Intervention de Jean-Paul Pollin

Réunion du 30 janvier 2013 à 18h45
Commission des finances, de l'économie générale et du contrôle budgétaire

Jean-Paul Pollin :

Merci M. le Président. C'est un honneur pour moi de pouvoir m'exprimer devant votre Commission, d'autant plus que, comme vous l'avez rappelé, M. le Président, c'est un sujet qui me tient à coeur.

La question de la concentration et de la diversification des activités bancaires me pose problème depuis longtemps, bien avant la crise. Pourquoi, en effet, aurions-nous besoin que les banques se concentrent et diversifient leurs activités ? C'est contradictoire avec tous les travaux des économistes, qui tendent à montrer que cela ne génère pas ou peu d'économies d'échelle et très peu de synergies.

Pourquoi la séparation des activités bancaires ? Ce qu'en dit la présentation du projet de loi est intéressant, bien fait et pédagogique. En premier lieu, les activités de marché sont incontestablement plus risquées que celles de la banque commerciale ; il s'agit donc de ne pas « polluer » l'activité de la banque commerciale. La banque de marché a besoin de la banque commerciale, dont l'activité est beaucoup plus régulière, mais le contraire n'est pas vrai. De nombreuses études montrent que les banques les plus vulnérables sont celles qui ont le plus de produits dérivés et de dettes à court terme au bilan, et qui sont mal capitalisées : tout cela est lié aux activités de marché.

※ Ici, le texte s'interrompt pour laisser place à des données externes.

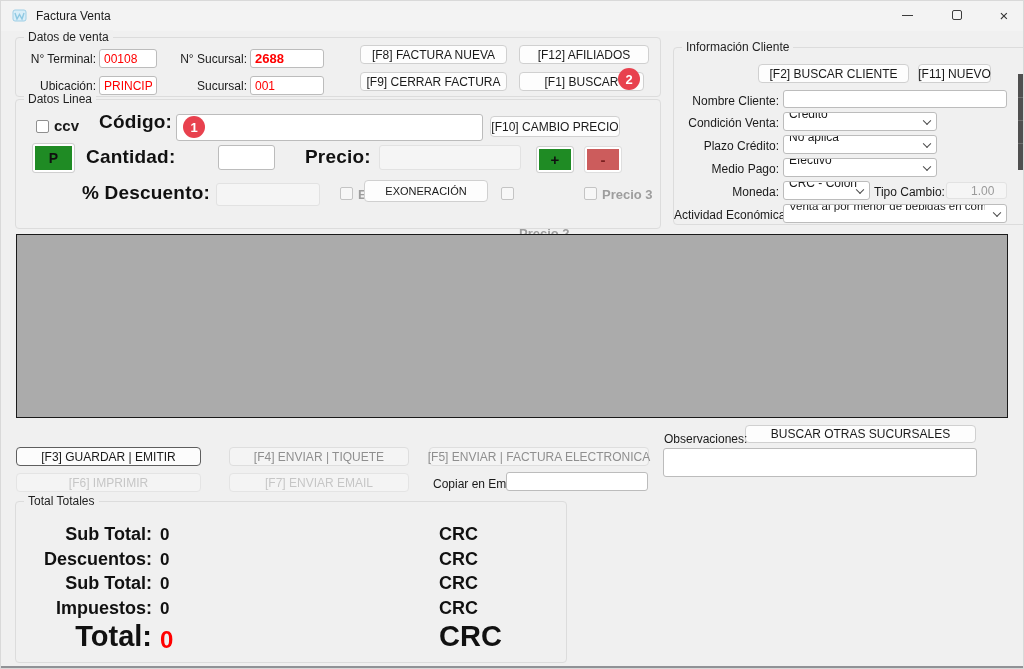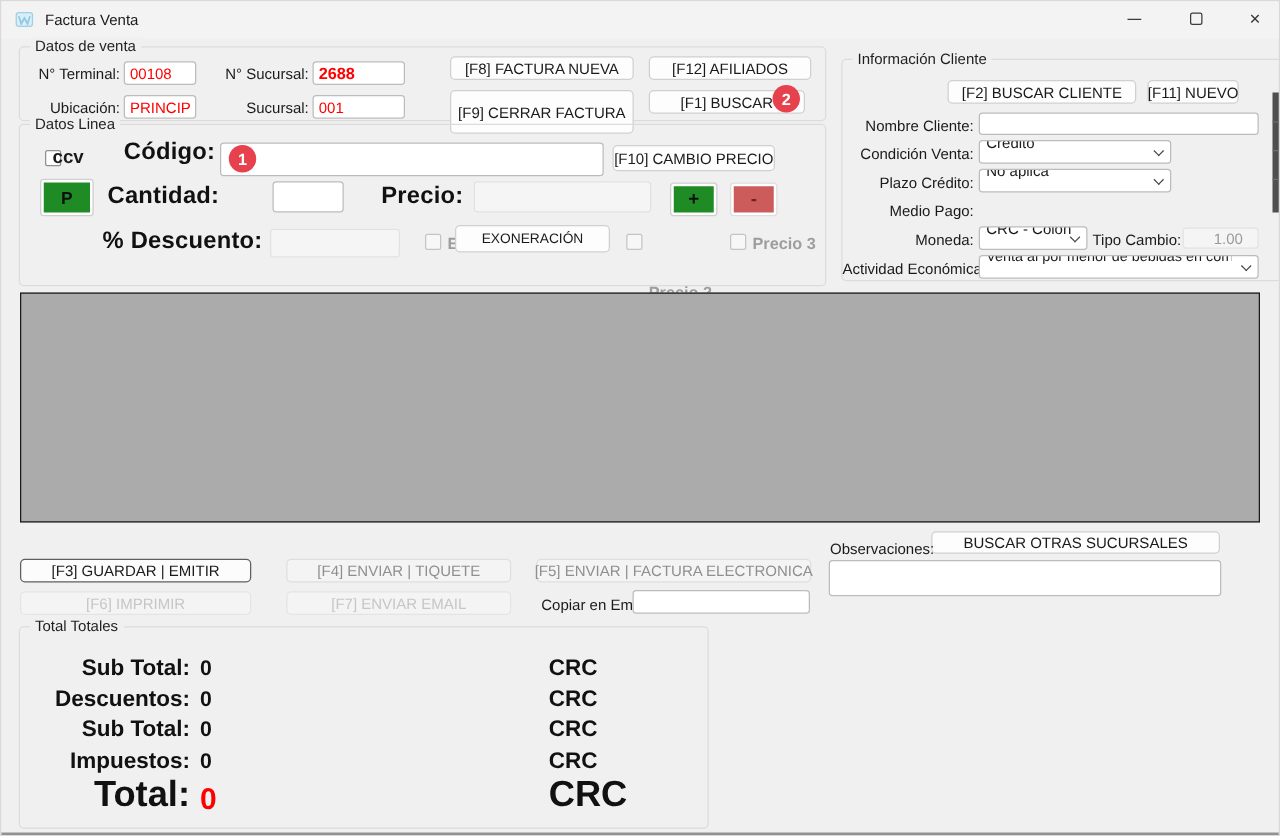"[F9] CERRAR FACTURA" button.btn { height: 35px -> 19px }
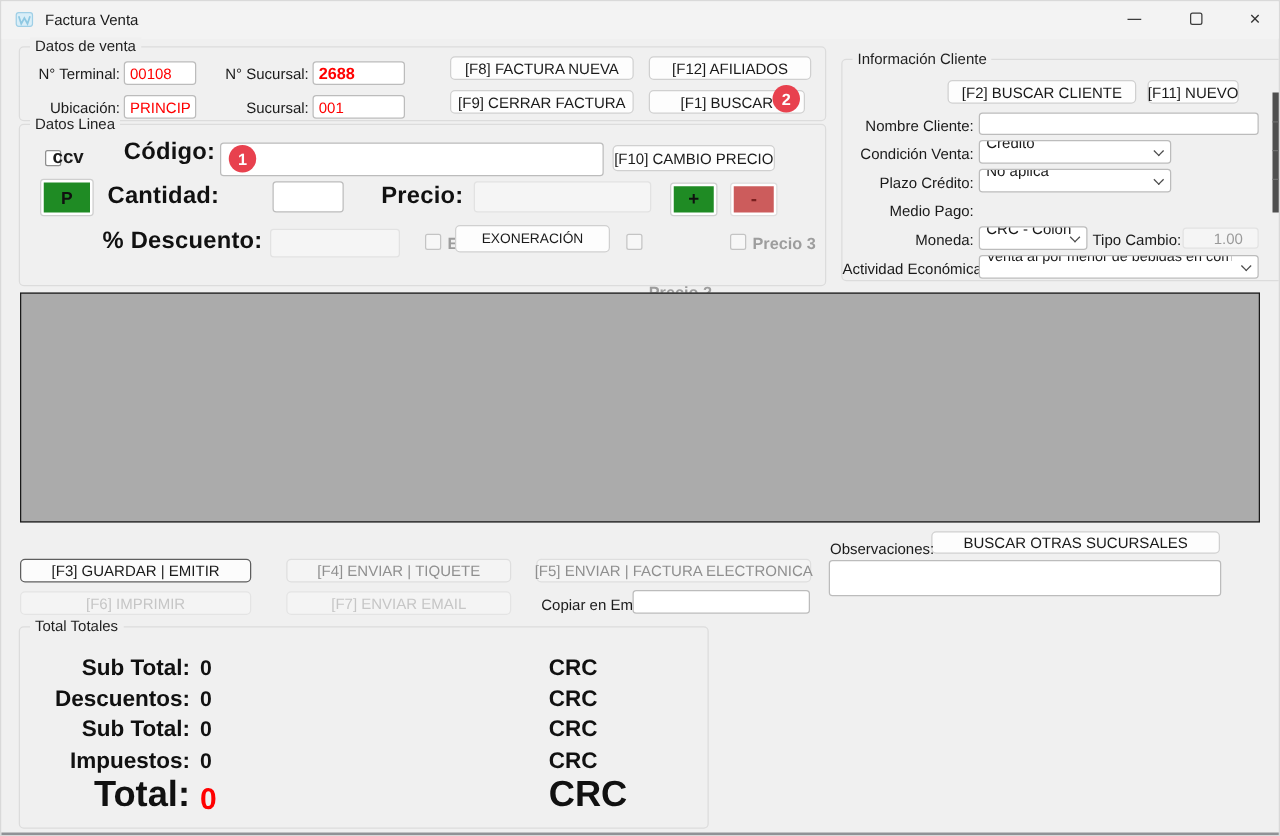"ccv" span.cblbl { left: 26px -> 38px }
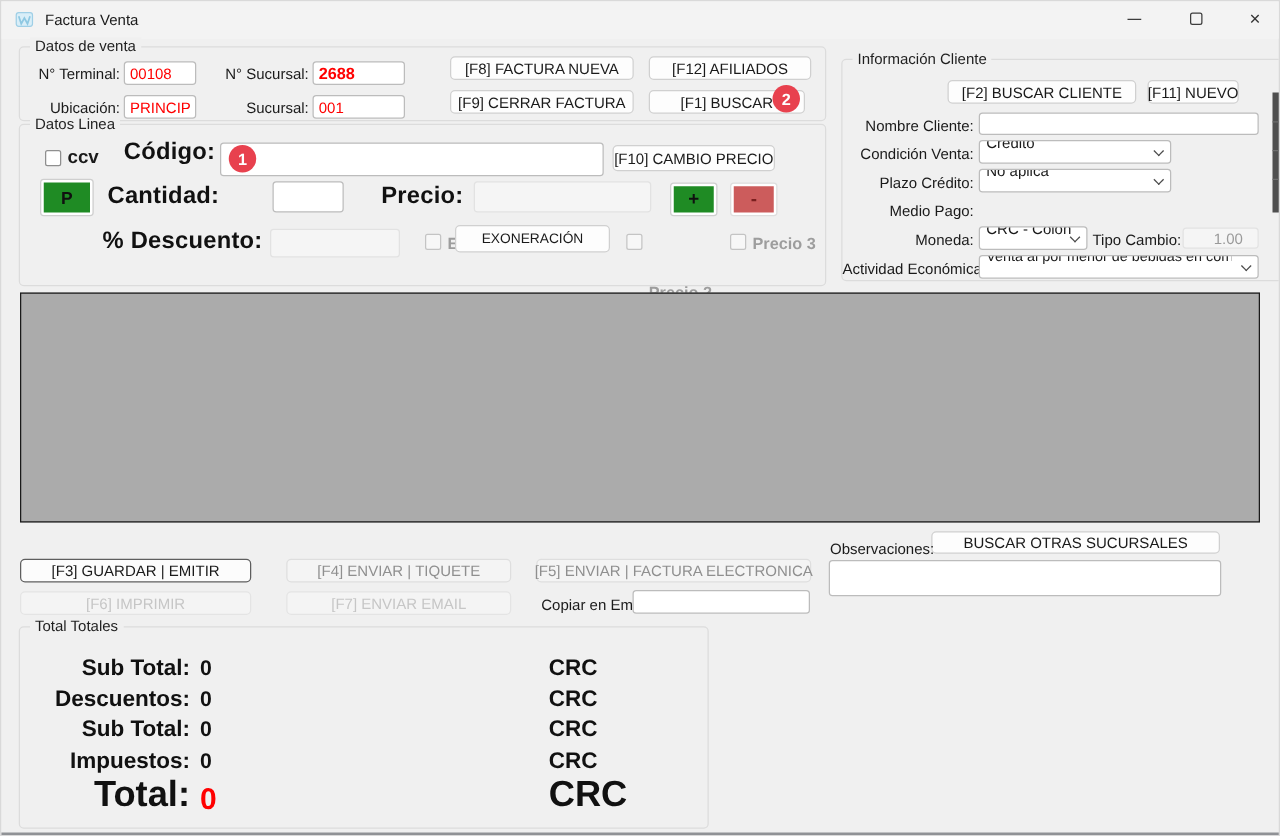"Efectivo" div.dd { html: none -> <div> <span>Efectivo</span> <span></span> </div> }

D'ailleurs, une étude récente de l'OCDE, qui utilise cette grille de lecture, en conclut que les banques françaises sont particulièrement vulnérables : parmi les huit banques dont la distance au défaut est la plus faible, quatre sont françaises.

Deuxième chose, les activités de marché ont été, nous le savons, à l'origine d'arbitrages réglementaires. Je ne m'attarderai pas sur cette question.

En outre, les banques de marché concentrent une grande part du risque systémique, car ce sont elles qui nouent l'essentiel des interconnexions entre banques. Ces interconnexions sont principalement en cause dans les phénomènes de contagion. Ce n'est en effet pas la faillite d'une banque qui entraîne celle d'une autre : les phénomènes de contagion passent par les prix d'actifs. Si telle banque fait des pertes, elle vend des actifs, ce qui fait baisser les cours et entraîne des pertes dans d'autres banques.

Par ailleurs, les activités de marché sont au coeur des crises de liquidité : nous pourrons y revenir.

De plus, il n'y a aucune raison pour que les activités de marché bénéficient de la garantie publique accordée à la banque commerciale. En effet, cette garantie se justifie par le caractère de service public des missions assurées par la banque commerciale. Rien ne justifie cette garantie pour les activités de marché ; elle constitue en plus un aléa de moralité, en incitant à la prise de risque.

Dernière chose, les banques universelles sont opaques, car elles regroupent des activités de natures différentes. La relation de crédit est une relation durable, bilatérale et hiérarchique. La relation de marché est une relation ponctuelle, anonyme et décentralisée. Quand on mélange les deux, il peut y avoir des conflits d'intérêts, et c'est source de difficultés de management. La comptabilité en valeur de marché n'a aucune raison d'être appliquée aux portefeuilles de crédits. Dans le modèle de la banque universelle, on a donc deux poids deux mesures : on demande aux banques de nous dire ce qui relève du « trading book » et du « banking book ». Mais cette distinction reste à la discrétion des banques et donc pose problème. Cela rend particulièrement difficile le management, la régulation et le contrôle par l'ensemble des parties prenantes, clients des banques, analystes financiers, traders et actionnaires. Cet argument a été développé par un analyste financier en France et aussi par Andrew Alder, directeur de la stabilité financière de la banque d'Angleterre et fervent partisan de la séparation des activités bancaires. Peut-être est-ce pour cela qu'on le surnomme, à ce qu'il paraît, le « banquier rouge ».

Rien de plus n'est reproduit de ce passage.